BSG, Beschluss vom 01.08.2016 - Aktenzeichen B 12 KR 7/16 B

DRsp Nr. 2017/10497

Nachforderung von Sozialversicherungsbeiträgen Gehörsrüge Kenntnisnahme von Vorbringen Eingeschränkte Nachprüfbarkeit einer Verletzung der Amtsermittlungspflicht

1. Eine Verletzung des Anspruchs auf Gewährung rechtlichen Gehörs (Art 103 Abs 1 GG , § 62 SGG ) liegt insbesondere dann vor, wenn das Gericht seiner Pflicht, das Vorbringen der Beteiligten zur Kenntnis zu nehmen und in seine Erwägungen einzubeziehen, nicht nachgekommen ist oder sein Urteil auf Tatsachen und Beweisergebnisse stützt, zu denen sich die Beteiligten nicht haben äußern können. 2. Allein der Umstand, dass das LSG den von einem Kläger für entscheidungserheblich gehaltenen Umständen im Berufungsverfahren nicht gefolgt ist, kann dagegen keinen Gehörsverstoß begründen. 3. Denn der Anspruch auf rechtliches Gehör gewährleistet nur, dass ein Kläger "gehört", nicht jedoch "erhört" wird . 4. Zugleich darf die Berufung auf eine Gehörsverletzung nicht zur Umgehung der nach § 160 Abs 2 Nr 3 Halbs 2 SGG eingeschränkten Nachprüfbarkeit einer Verletzung der Amtsermittlungspflicht führen. 5. Ein entscheidungserheblicher Mangel des Berufungsverfahrens wird nur dann substantiiert bezeichnet, wenn der Beschwerdeführer diesen hinsichtlich aller ihn (vermeintlich) begründenden Tatsachen darlegt, sodass das Beschwerdegericht allein anhand dieser Begründung darüber befinden kann, ob die angegriffene Entscheidung des LSG möglicherweise auf dem geltend gemachten Verfahrensmangel beruht.

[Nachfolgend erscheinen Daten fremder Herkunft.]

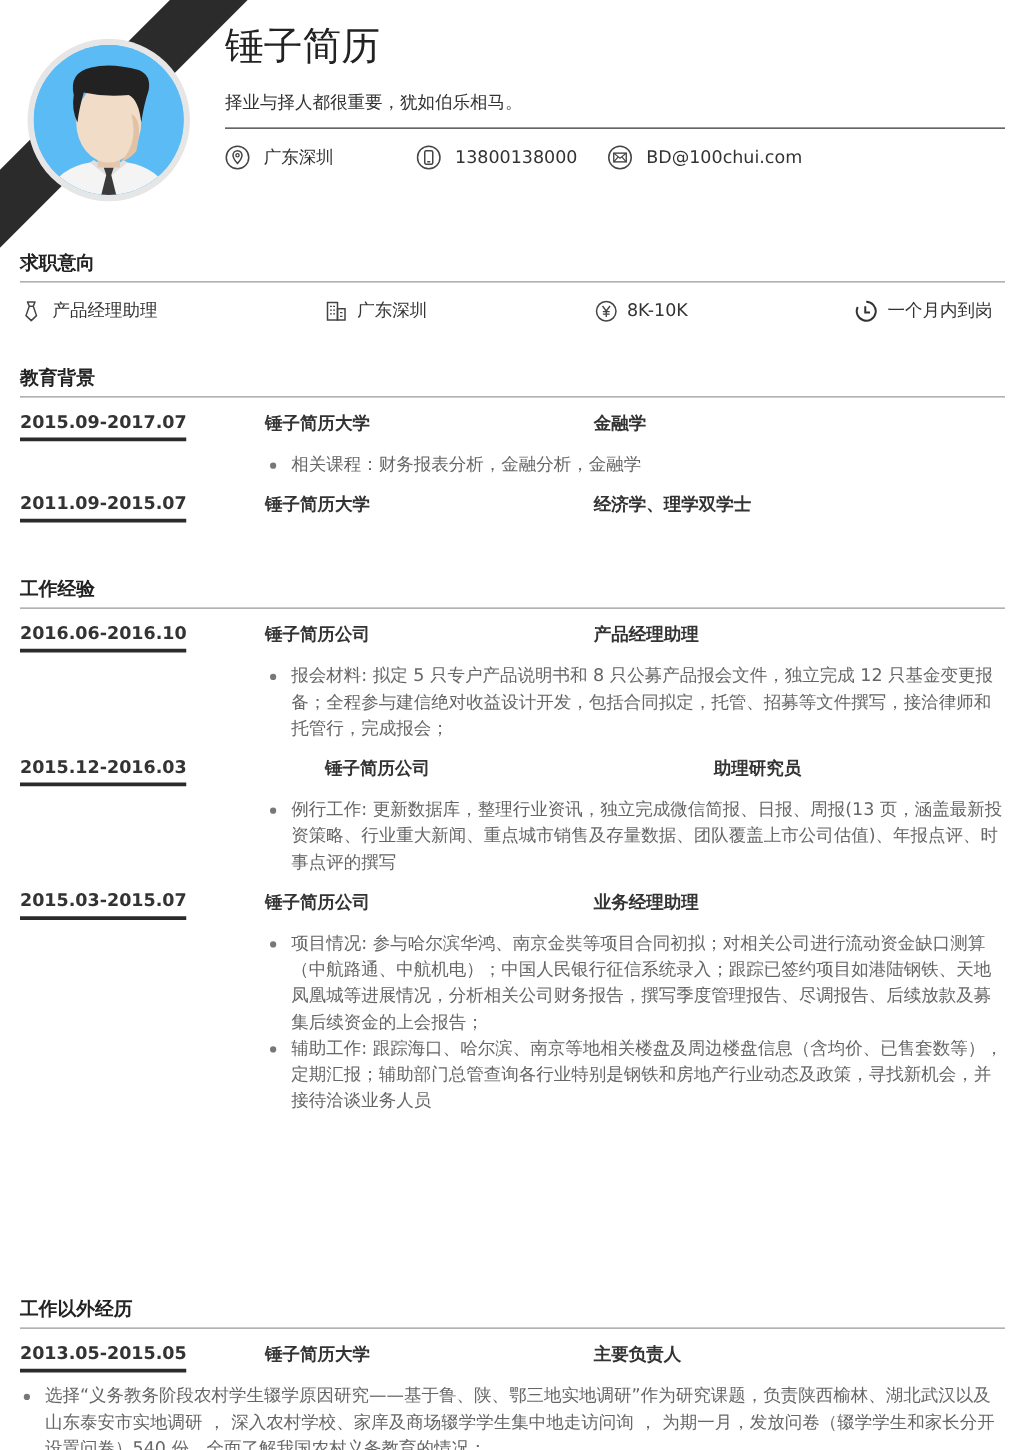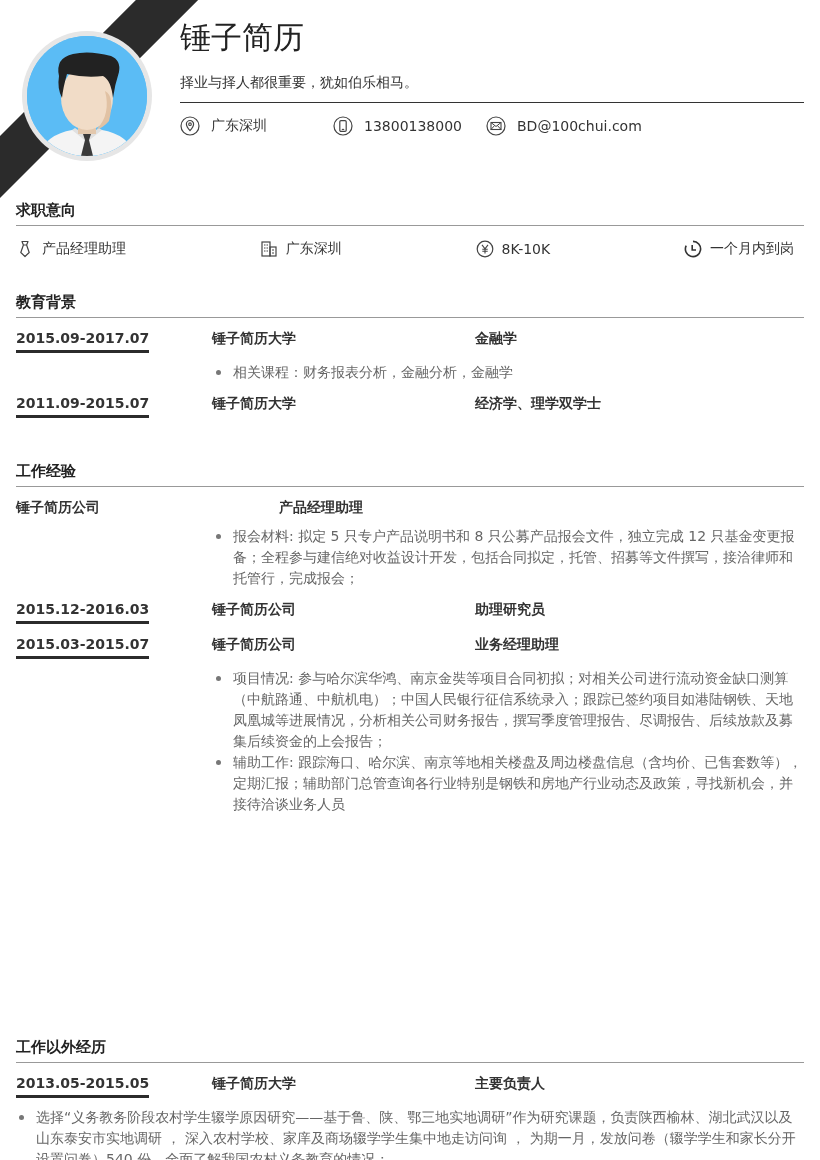--- a/index.html
+++ b/index.html
@@ -151,6 +151,7 @@
   <div class="sec-title">工作经验</div>
 
   <div class="entry-head" style="margin-top:12px;">
+    <div class="date"><span>2016.06-2016.10</span></div>
     <div class="org">锤子简历公司</div>
     <div class="role">产品经理助理</div>
   </div>

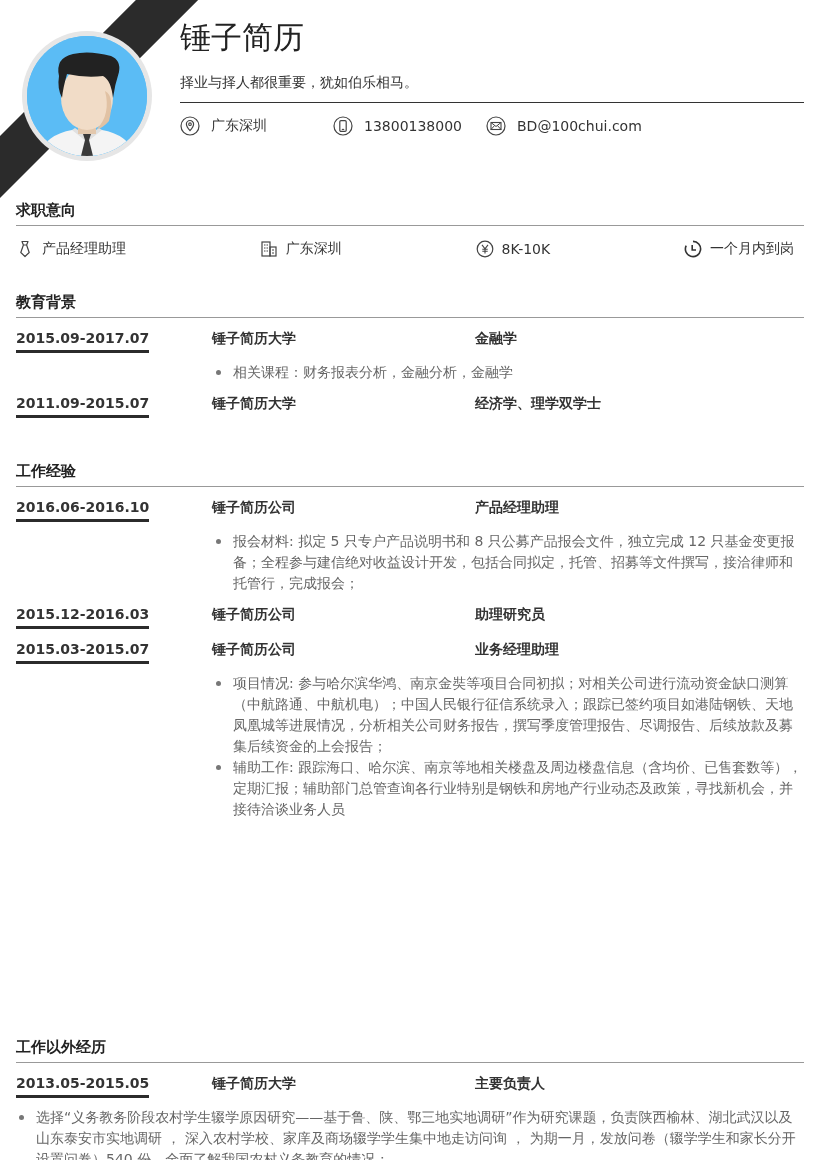--- a/index.html
+++ b/index.html
@@ -159,7 +159,7 @@
     <li>报会材料: 拟定 5 只专户产品说明书和 8 只公募产品报会文件，独立完成 12 只基金变更报备；全程参与建信绝对收益设计开发，包括合同拟定，托管、招募等文件撰写，接洽律师和托管行，完成报会；</li>
   </ul>
 
-  <div class="entry-head" style="margin-top:12px;">
+  <div class="entry-head" style="margin-top:12px;gap:48px;">
     <div class="date"><span>2015.12-2016.03</span></div>
     <div class="org">锤子简历公司</div>
     <div class="role">助理研究员</div>

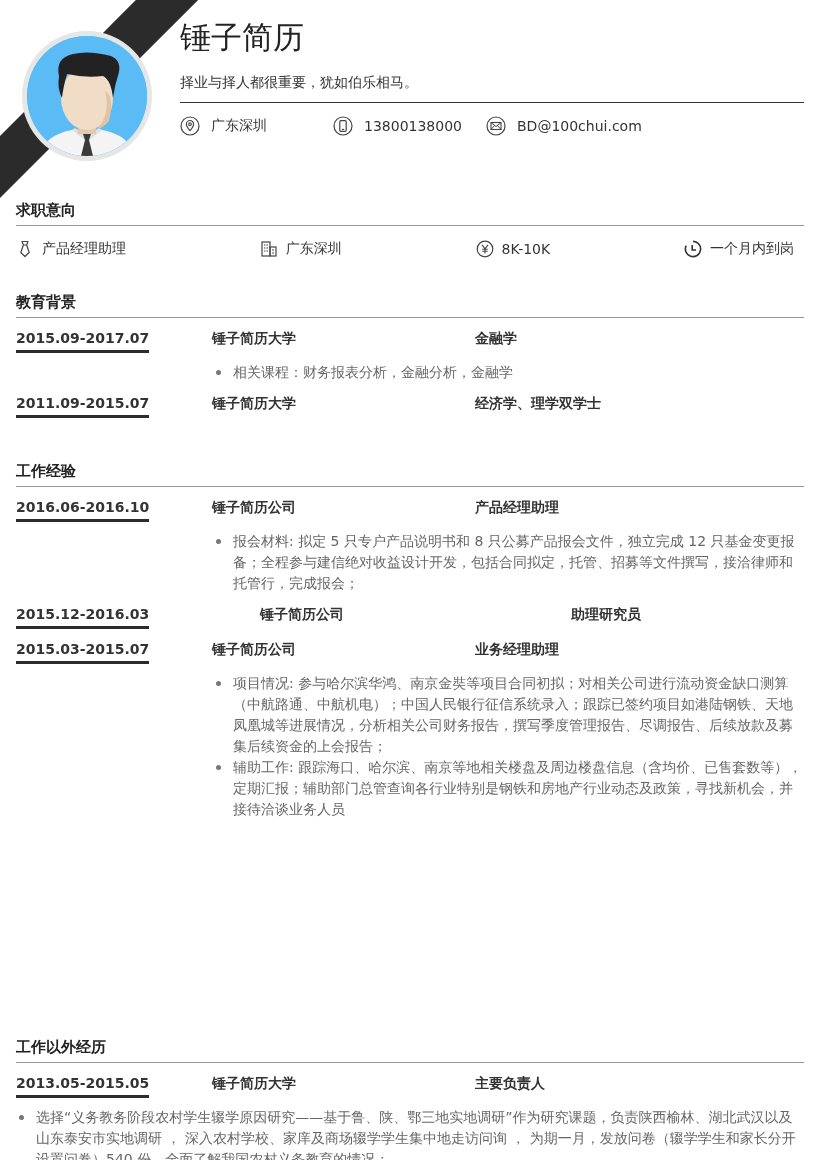--- a/index.html
+++ b/index.html
@@ -165,6 +165,7 @@
     <div class="role">助理研究员</div>
   </div>
   <ul class="bul" style="margin-top:9px;">
+    <li>例行工作: 更新数据库，整理行业资讯，独立完成微信简报、日报、周报(13 页，涵盖最新投资策略、行业重大新闻、重点城市销售及存量数据、团队覆盖上市公司估值)、年报点评、时事点评的撰写</li>
   </ul>
 
   <div class="entry-head" style="margin-top:12px;">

Die Beschwerde des Klägers gegen die Nichtzulassung der Revision im Urteil des Landessozialgerichts Sachsen-Anhalt vom 26. November 2015 wird als unzulässig verworfen.

Der Kläger trägt die Kosten des Beschwerdeverfahrens mit Ausnahme der Kosten der Beigeladenen.

Der Streitwert für das Beschwerdeverfahren wird auf 21 735,71 Euro festgesetzt.

Normenkette:

SGG § 160 Abs. 2 Nr. 3 ; GG Art. 103 Abs. 1 ; SGG § 62 ;

Gründe:

In dem der Nichtzulassungsbeschwerde zugrundeliegenden Rechtsstreit wendet sich der Kläger gegen eine Nachforderung von Sozialversicherungsbeiträgen in Höhe von 21 735,71 Euro zuzüglich Säumniszuschlägen in Höhe von 4261,50 Euro.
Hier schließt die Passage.